[Start of Attachment]
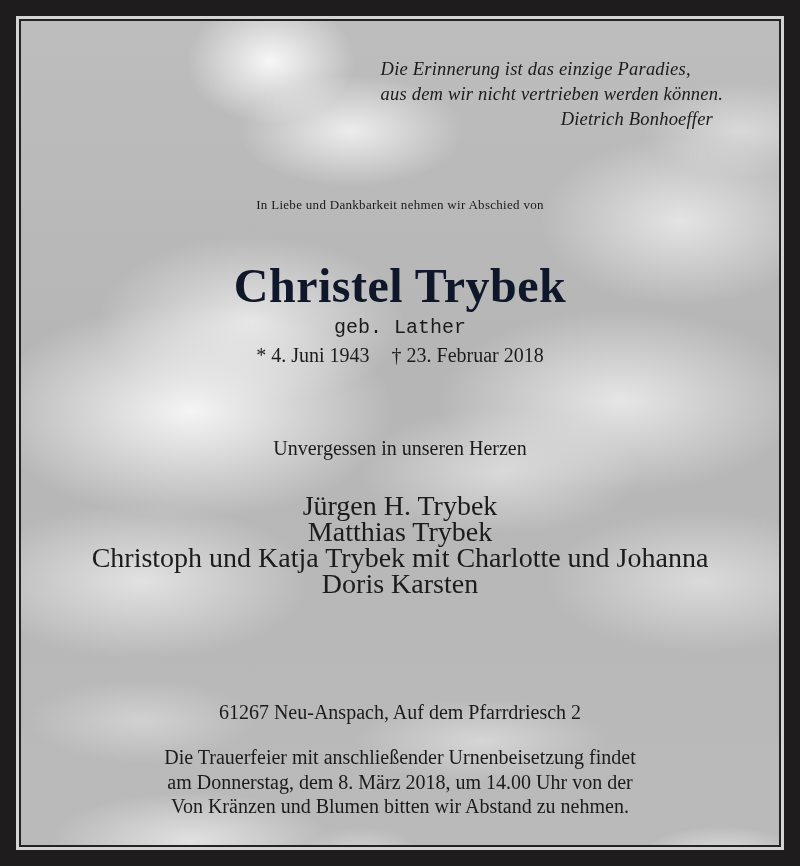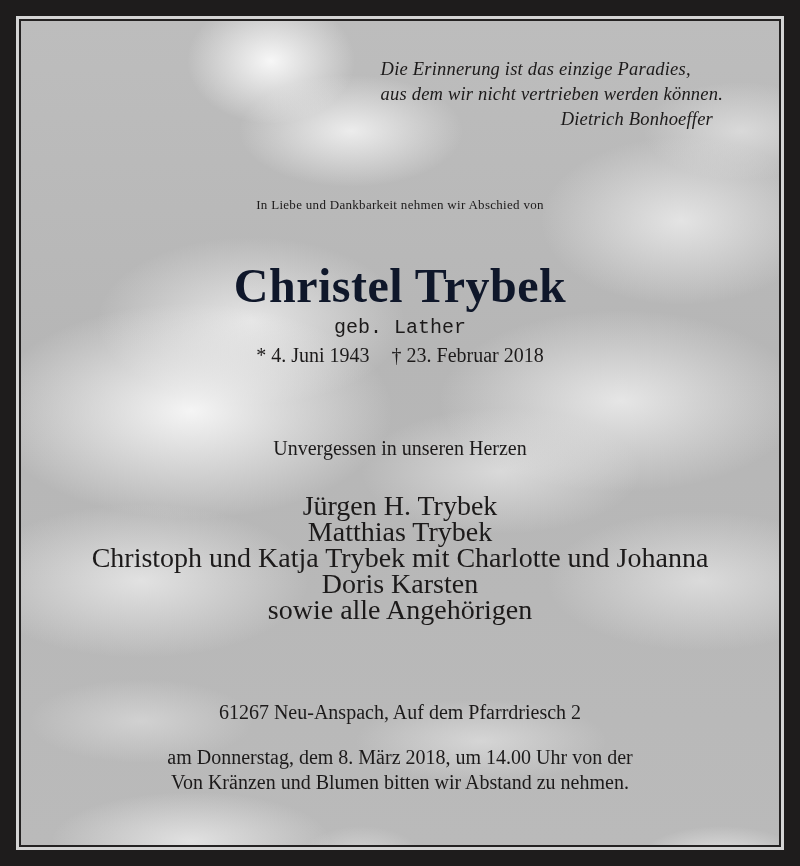--- a/index.html
+++ b/index.html
@@ -119,7 +119,6 @@
           <span class="fline">Matthias Trybek</span>
           <span class="fline">Christoph und Katja Trybek mit Charlotte und Johanna</span>
           <span class="fline">Doris Karsten</span>
-          <span class="fline">sowie alle Angehörigen</span>
         </div>
 
         <div class="line-abs address">61267 Neu-Anspach, Auf dem Pfarrdriesch 2</div>

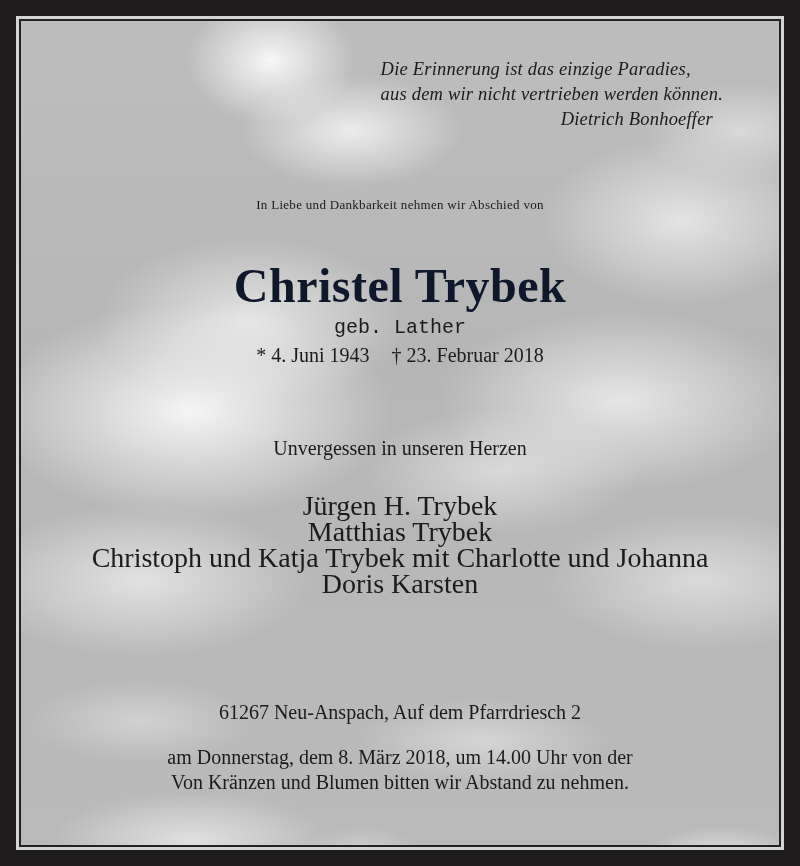--- a/index.html
+++ b/index.html
@@ -124,6 +124,7 @@
         <div class="line-abs address">61267 Neu-Anspach, Auf dem Pfarrdriesch 2</div>
 
         <div class="line-abs service">
+          <span class="sline">Die Trauerfeier mit anschließender Urnenbeisetzung findet</span>
           <span class="sline">am Donnerstag, dem 8. März 2018, um 14.00 Uhr von der</span>
           <span class="sline">Von Kränzen und Blumen bitten wir Abstand zu nehmen.</span>
         </div>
[End of Attachment]
→ Aim of the exercise
All lines above containing the string "Trybek": copy each one.

→ Answer box
           <span class="fline">Matthias Trybek</span>
           <span class="fline">Christoph und Katja Trybek mit Charlotte und Johanna</span>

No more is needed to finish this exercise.